Le festival implanté depuis 39 ans présente de grandes œuvres, des grands chefs, les plus belles formations dans la Basilique Cathédrale et à la Légion d'Honneur, mais aussi des créations, de jeunes artistes et des découvertes ...

La programmation s'est élargie à d'autres musiques : les musiques traditionnelles et les musiques du monde avec Giovanna Marini, Hughes De Courson, ou encore lamusique contemporaine avec John Adams, Arvo Pärt ou le Kronos Quartet en 2007, jusqu'à d'autres modes d'expression artistiques, avec de grandes personnalités comme Philippe Decouflé, Bob Wilson, Peter Sellars...

France Inter au cœur du festival

En direct : le jeudi 31 mai, 20h05 – 22h, le Requiem de Mozart - direction Sir Colin Davis, concert présenté par Sylvie Chapelle.

Avec Elin Rombo, soprano, Stéphanie d’Oustrac, mezzo-soprano, Werner Güra, ténor, John Relyea, basseChoeur de Radio France, Matthias Brauer, directeur musical, Orchestre National de France, Daniele Gatti, directeur musical.

Sir Colin Davis
Sir Colin Davis © Matthias Creutziger

A la fois sombre et tragique, serein et lumineux, sublime et… interrompu, le Requiem de Mozart semble avoir été composé pour la Basilique, haut lieu de Requiem s’il en est. Le chef-d’oeuvre de Mozart, en ouverture de cette nouvelle édition, est ici porté par une distribution de premier plan : Elin Rombo est la Susanna des Noces de Figaro du monde entier et l’une des invités de marque du Festival de Salzbourg ; Stéphanie d’Oustrac a campé un mémorable Sesto dans La Clémence de Titus de Mozart de l’Opéra de Paris et une Belle Hélène très acclamée à l’Opéra de Montpellier.Werner Güra est l’évangéliste qui a marqué notre Passion selon Saint-Matthieu l’an dernier en clôture de Festival, quant à John Relyea, après Leporello dans la production de Don Giovanni au Met ce printemps, il est l’invité de l’Opéra de Vienne pour les Contes d’Hoffmann.A leurs côtés, le Choeur de Radio France et l’Orchestre National de France sous la direction de l’un des chefs les plus « mozartiens » de son temps, le sage et très rayonnant maître, Sir Colin Davis .

-Enregistrement : le mardi 5 juin à 20h30 pour une diffusion chez Sylvie Chapelle, concerto pour trompette orientale d'Ibrahim Maalouf - direction : Fayçal Karoui.

Ibrahim Maalouf
Ibrahim Maalouf © Festival de Saint-Denis

Le jour de la fête de la musique l’an dernier, il l’avait annoncé devant ; cette année, il sera dedans ! Ibrahim Maalouf, qui remporte un immense succès avec son dernier opus « Diagnostic » actuellement en tournée, crée dans la Basilique - et le cadre prestigieux d’une commande conjointe de Radio France et du Festival, son propre concerto pour trompette orientale, choeur d’enfants et orchestre. Ce concerto Métis sonne comme une promesse de sons singuliers et pluriels, nourris d’un savant et beau mélange entre son Liban natal, la trompette « magique » à quart de ton créée par son père, son parcours classique brillant, mais aussi ses aventures rock, électro, jazz. C’est la troisième année de collaboration entre Ibrahim Maalouf et le Festival. Cette création mondiale dans la Basilique est l’un de nos grands rendez-vous. Immanquable, ou il faudra attendre Marseille 2013…

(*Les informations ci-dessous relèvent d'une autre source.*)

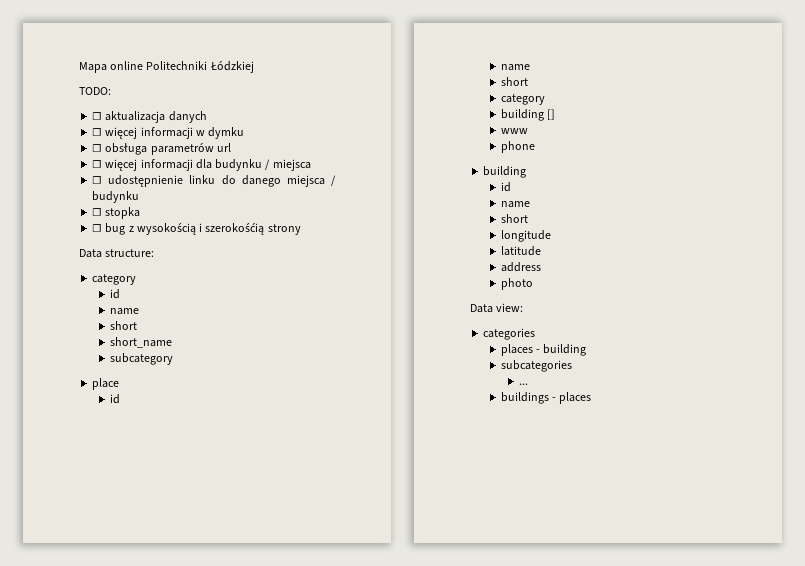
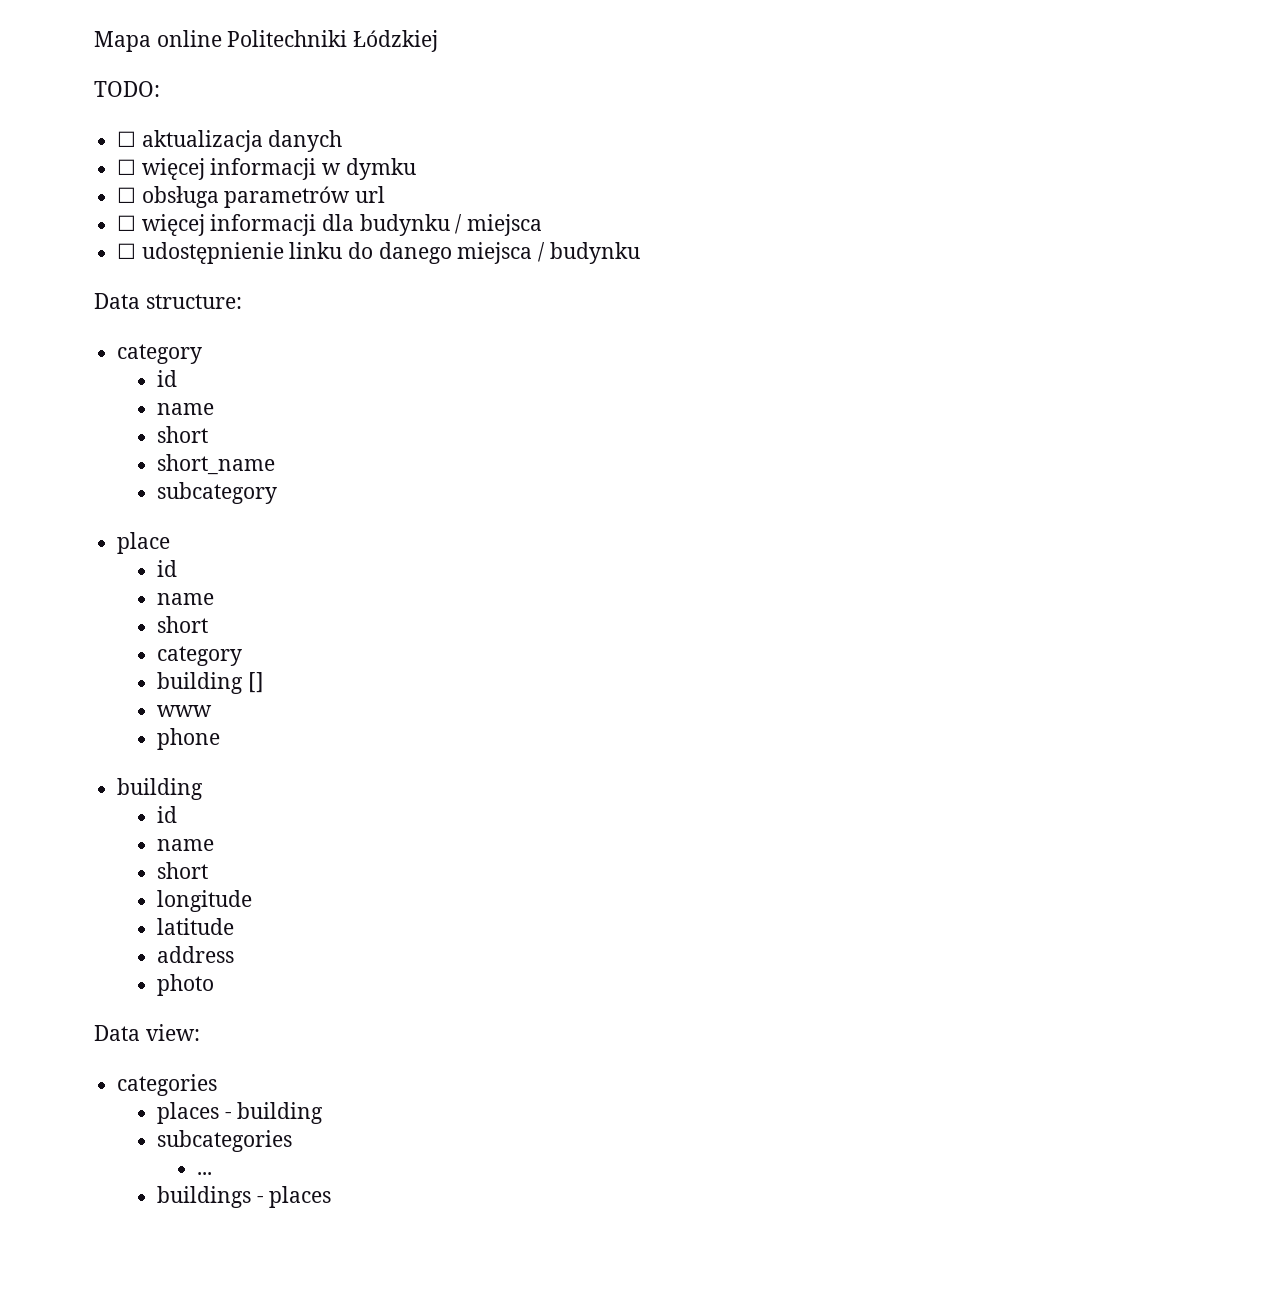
- ☐ stopka
- ☐ bug z wysokością i szerokośćią strony

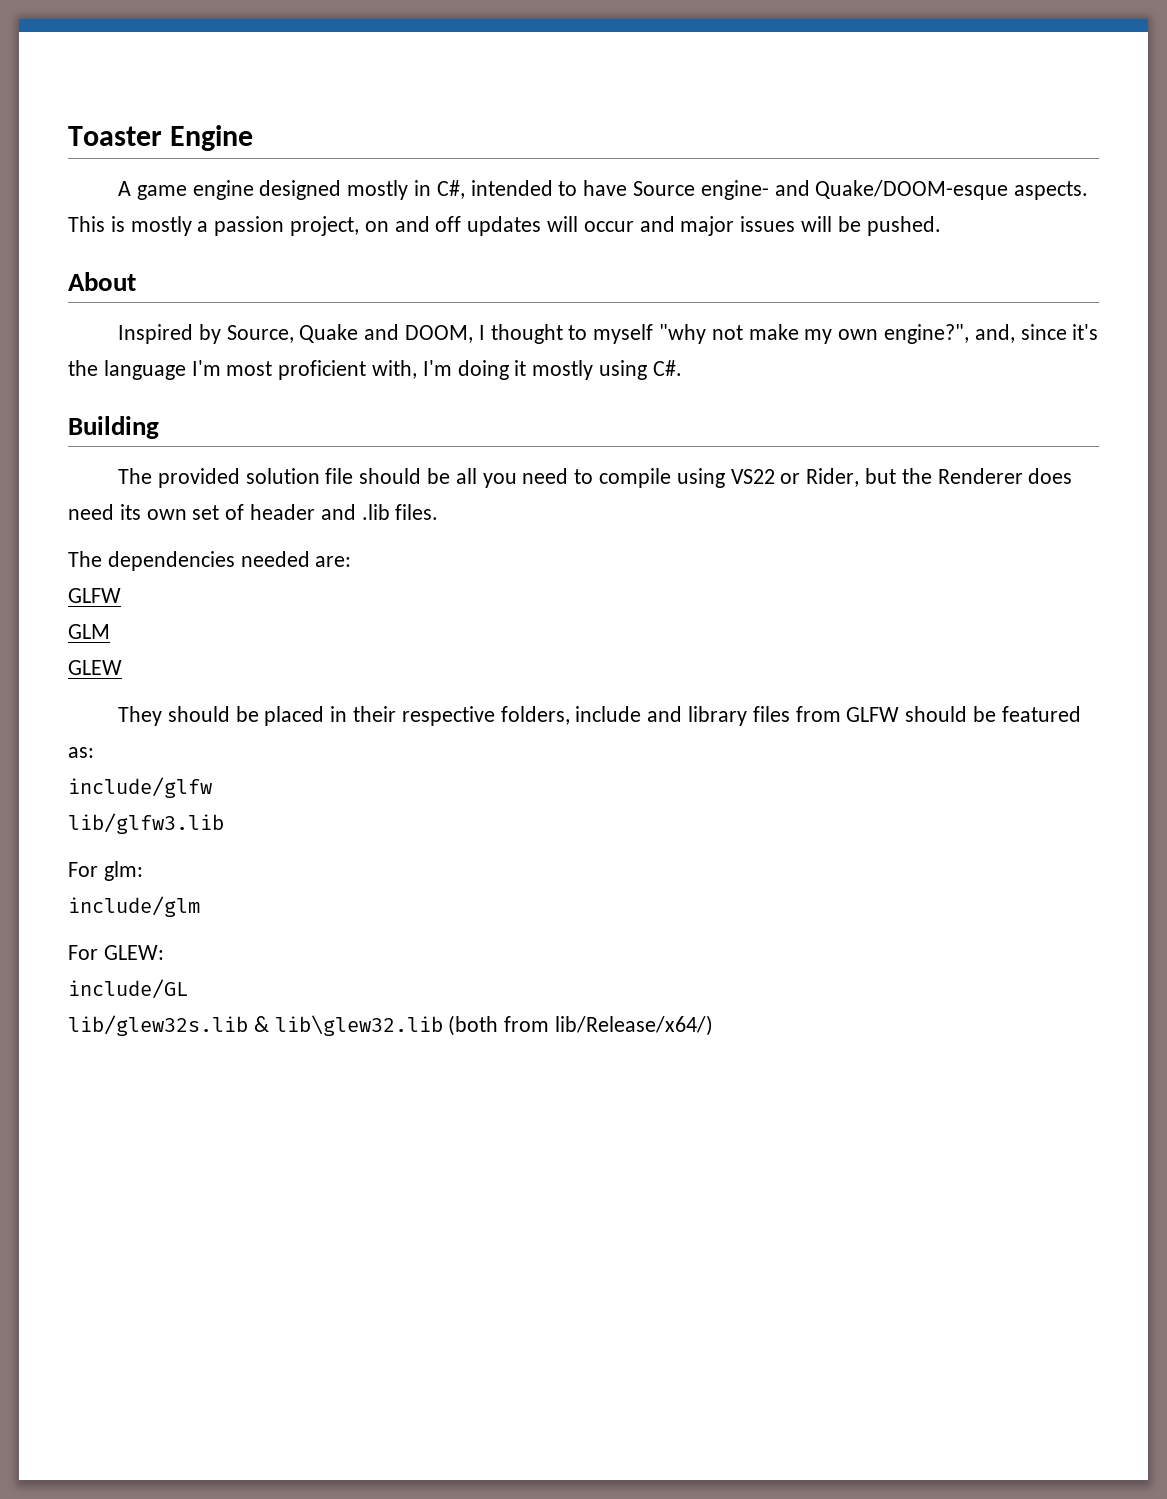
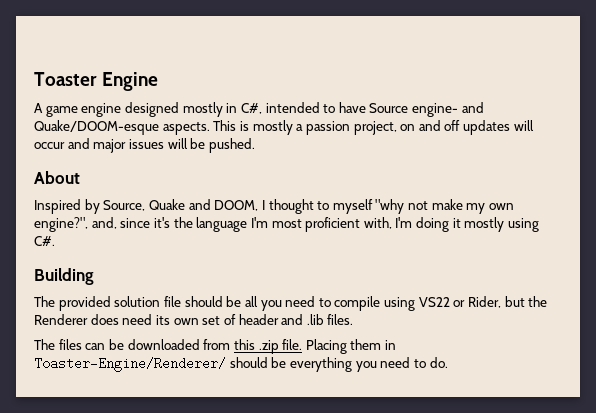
- The dependencies needed are:
- GLFW
- GLM
- GLEW
- They should be placed in their respective folders, include and library files from GLFW should be featured as:
- include/glfw
- lib/glfw3.lib
- For glm:
- include/glm
- For GLEW:
- include/GL
- lib/glew32s.lib & lib\glew32.lib (both from lib/Release/x64/)
+ The files can be downloaded from this .zip file. Placing them in Toaster-Engine/Renderer/ should be everything you need to do.

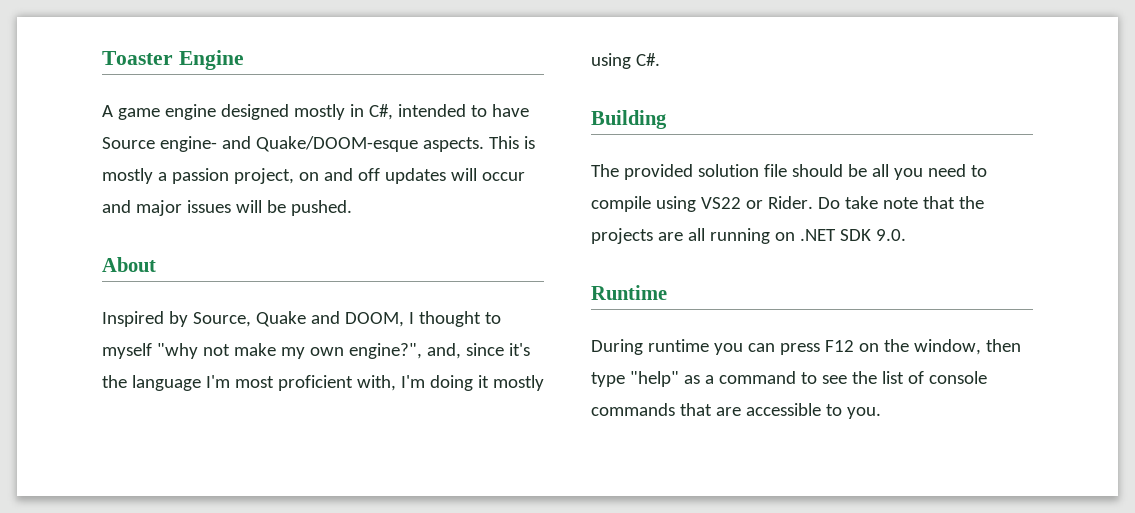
- The provided solution file should be all you need to compile using VS22 or Rider, but the Renderer does need its own set of header and .lib files.
- The files can be downloaded from this .zip file. Placing them in Toaster-Engine/Renderer/ should be everything you need to do.
+ The provided solution file should be all you need to compile using VS22 or Rider. Do take note that the projects are all running on .NET SDK 9.0.
+ Runtime
+ During runtime you can press F12 on the window, then type "help" as a command to see the list of console commands that are accessible to you.

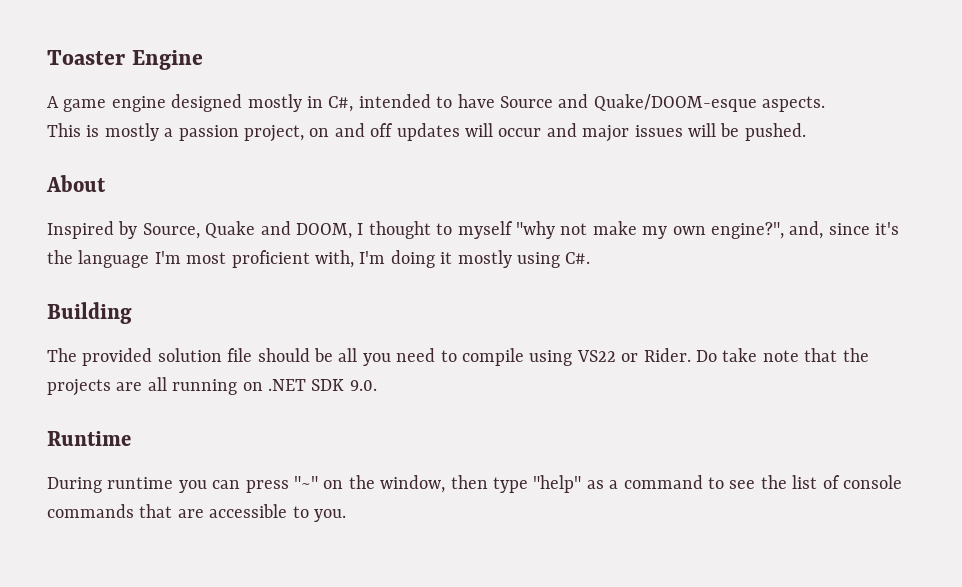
- A game engine designed mostly in C#, intended to have Source engine- and Quake/DOOM-esque aspects. This is mostly a passion project, on and off updates will occur and major issues will be pushed.
+ A game engine designed mostly in C#, intended to have Source and Quake/DOOM-esque aspects.
+ This is mostly a passion project, on and off updates will occur and major issues will be pushed.
- During runtime you can press F12 on the window, then type "help" as a command to see the list of console commands that are accessible to you.
+ During runtime you can press "~" on the window, then type "help" as a command to see the list of console commands that are accessible to you.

En direct : mardi 19 juin, 20h05 – 22h, concert Schubert – Schönberg, Orchestre Philarmonique de Radio France, présenté par Frédéric Lodéon.

Non loin de Mahler, au Festival, il y a Schubert. Et la Messe en mi bémol, est sans doute son chef-d’oeuvre.Composée quelques mois avant sa mort, avec ses « divines longueurs », son amplitude et sa grandeur, elle pourrait être son Requiem. La partition, fervente et somptueuse, semble explorer toute la gamme des sentiments humains. Choeurs solennels, solos planants, contrastes d’ombre et de lumière, c’est ce qui attend l’un des plus grands chefs de sa génération, Daniel Harding. Principal chef invité du LSO et du Mahler Chamber Orchestra, actuel directeur musical de l’Orchestre Symphonique de la radio suédoise, Daniel Harding revient au Festival à la tête de l’Orchestre Philharmonique de Radio France, du Choeur de Radio France et d’un plateau de solistes des plus prestigieuses scènes internationales.Pour accueillir pleinement le romantisme précoce de Schubert, rien ne vaut celui, tardif, de Schönberg et de sa si célèbre Nuit transfigurée… Grande soirée viennoise en perspective ; l'un des temps forts du Festival.